You might also ask another question, .... why is "op" required
before "ac", or why does "ac" not give the same results every
time?
If you don't do an "op" immediately before "ac" you will get the
operating point of whatever the most recent transient, dc, or
op finished with. This also is deliberate. It is this choice
that allows you to evaluate the ac perfomance with a variety of
operating conditions. Think about a class-B amplifier with
negative feedback, that has a stability problem that shows as a
glitch in the waveform at a particular level. Only gnucap lets
you home in on that point and do a detailed AC analysis there,
at an instant in time. Run the transient analysis to the
glitch, stop it there, then run AC. You can run several
sweeps, move the probes, and run again, and see lots of detail
at that point.
But back to the original comment. I might want to do an overall
analysis,see the results, then home in on some detail. Let's
take that same class-B amplifier. I want to see a plot of gm
of the driver stage, in time, with signal, or the nonlinear
input capacitance, which does strange things as the output
stage goes through its crossover region.

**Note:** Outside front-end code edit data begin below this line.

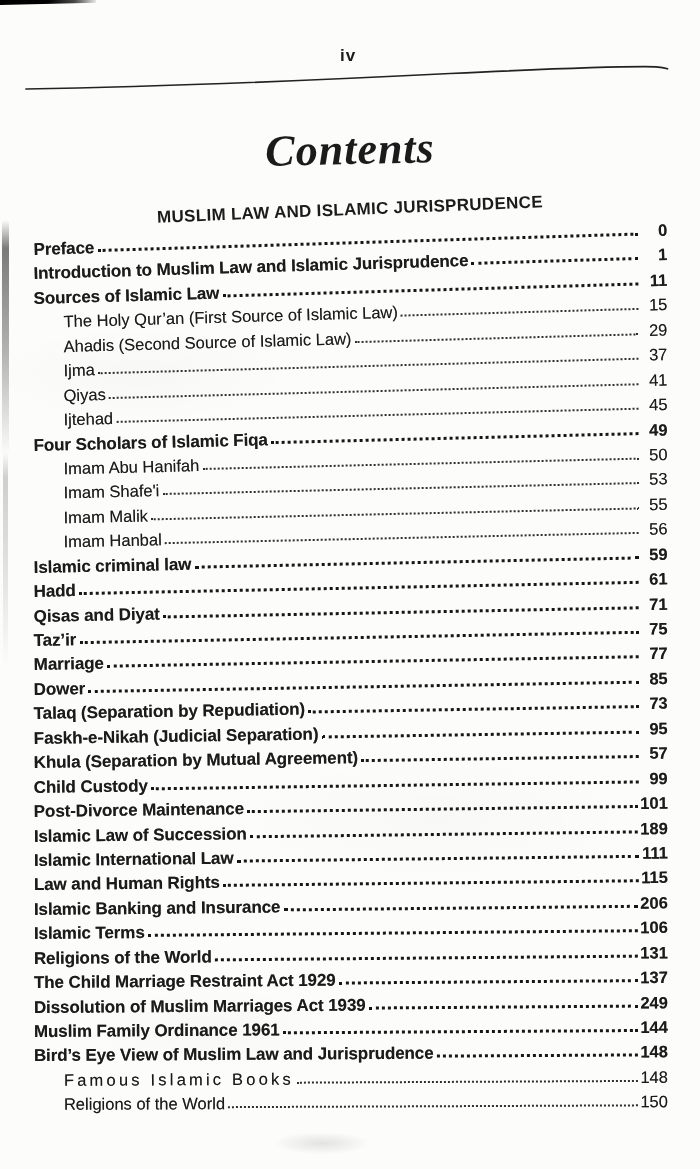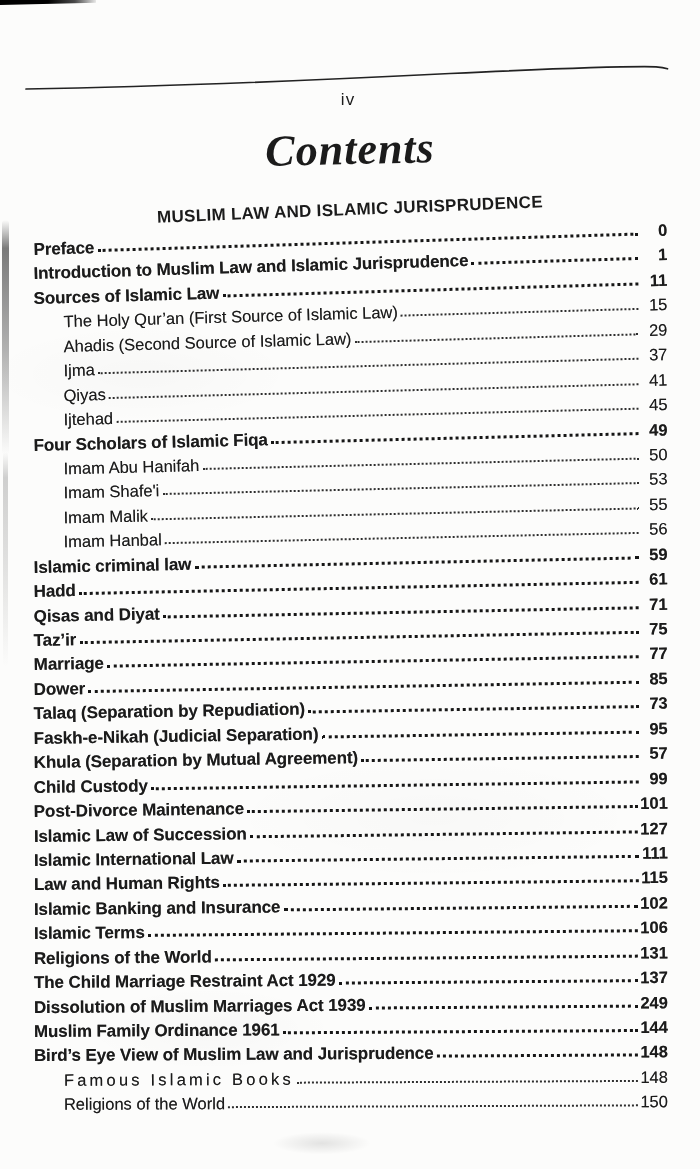--- a/index.html
+++ b/index.html
@@ -27,7 +27,7 @@
   .gutter.seg2{top:452px;height:215px;width:5px;left:3px;opacity:0.35;}
   .folio{
     position:absolute;top:46px;left:0;width:696px;text-align:center;
-    font-size:17px;font-weight:400;letter-spacing:1px;margin-top:44px;
+    font-size:17px;font-weight:700;letter-spacing:1px;
   }
   .rule{position:absolute;top:0;left:0;pointer-events:none;}
   .doc-title{

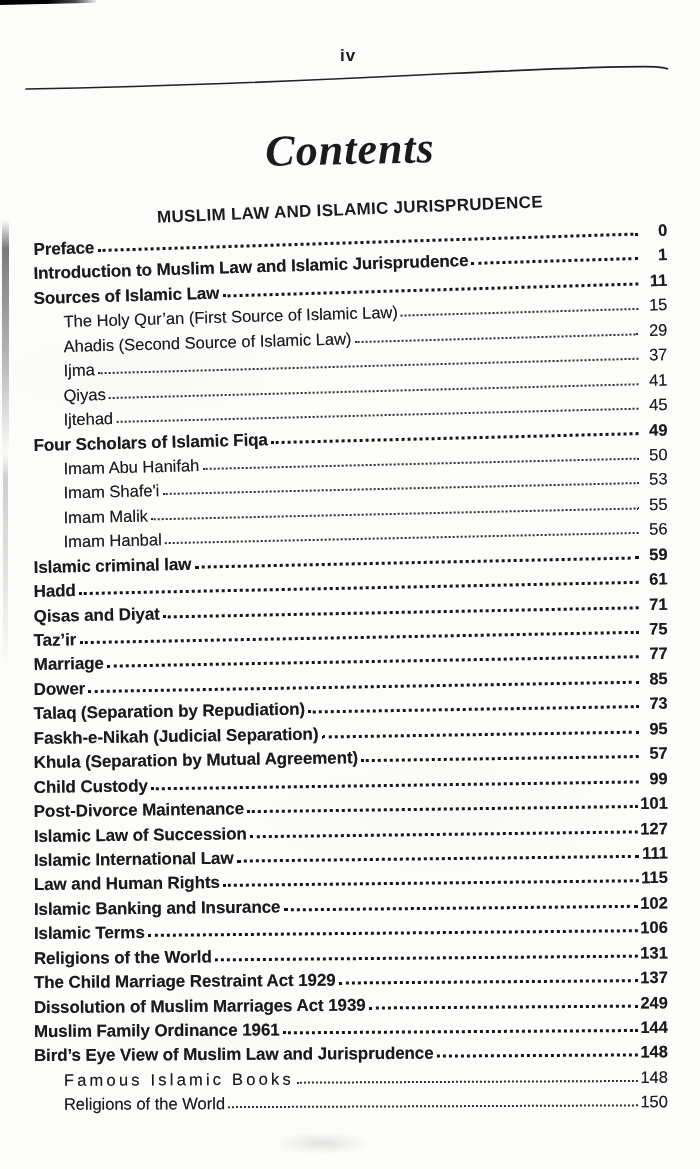--- a/index.html
+++ b/index.html
@@ -197,7 +197,7 @@
       <div class="toc-row lvl1" style="transform: rotate(-0.72deg);">
         <span class="toc-label">Islamic Law of Succession</span>
         <span class="toc-dots"></span>
-        <span class="toc-page">127</span>
+        <span class="toc-page">189</span>
       </div>
       <div class="toc-row lvl1" style="transform: rotate(-0.68deg);">
         <span class="toc-label">Islamic International Law</span>

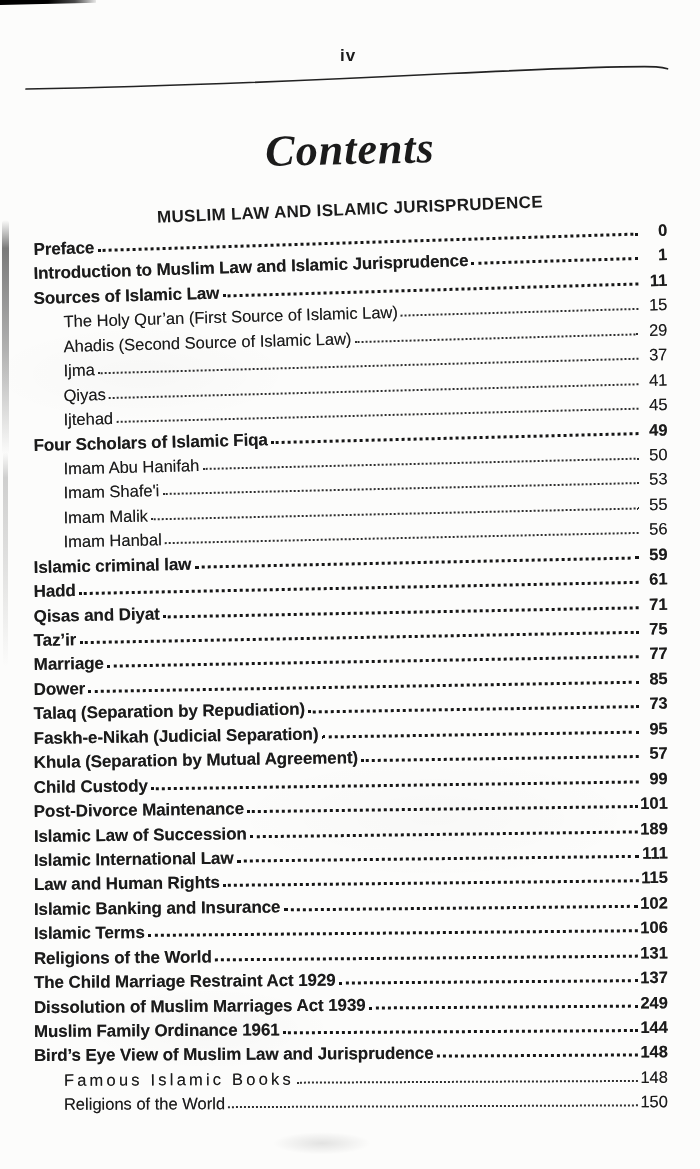--- a/index.html
+++ b/index.html
@@ -212,7 +212,7 @@
       <div class="toc-row lvl1" style="transform: rotate(-0.59deg);">
         <span class="toc-label">Islamic Banking and Insurance</span>
         <span class="toc-dots"></span>
-        <span class="toc-page">102</span>
+        <span class="toc-page">206</span>
       </div>
       <div class="toc-row lvl1" style="transform: rotate(-0.55deg);">
         <span class="toc-label">Islamic Terms</span>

This kind of detail
is only available when you have fine control that gnucap
provides.
Even in batch, maybe I want to try several variants of the
circuit. First, a basic circuit, then maybe add an emitter
follower, and see how that works, then change it to a
complementary pair and run again, all in one batch file. Can
Spice do that? Can Spice show me, in one batch file, how the
AC performance for positive signals which use the NPN
transistor is different from the AC performance for negative
signals that use the PNP? in and near the crossover region?
There is also the possibility that "batch" mode isn't really
batch, but an interaction with another program, perhaps an
optimizer, perhaps it is doing a more complex analysis like
periodic steady state, distortion of an oscillator.
All this is only available when you, the user, have detailed
control. This is lost when there is any automated rearranging.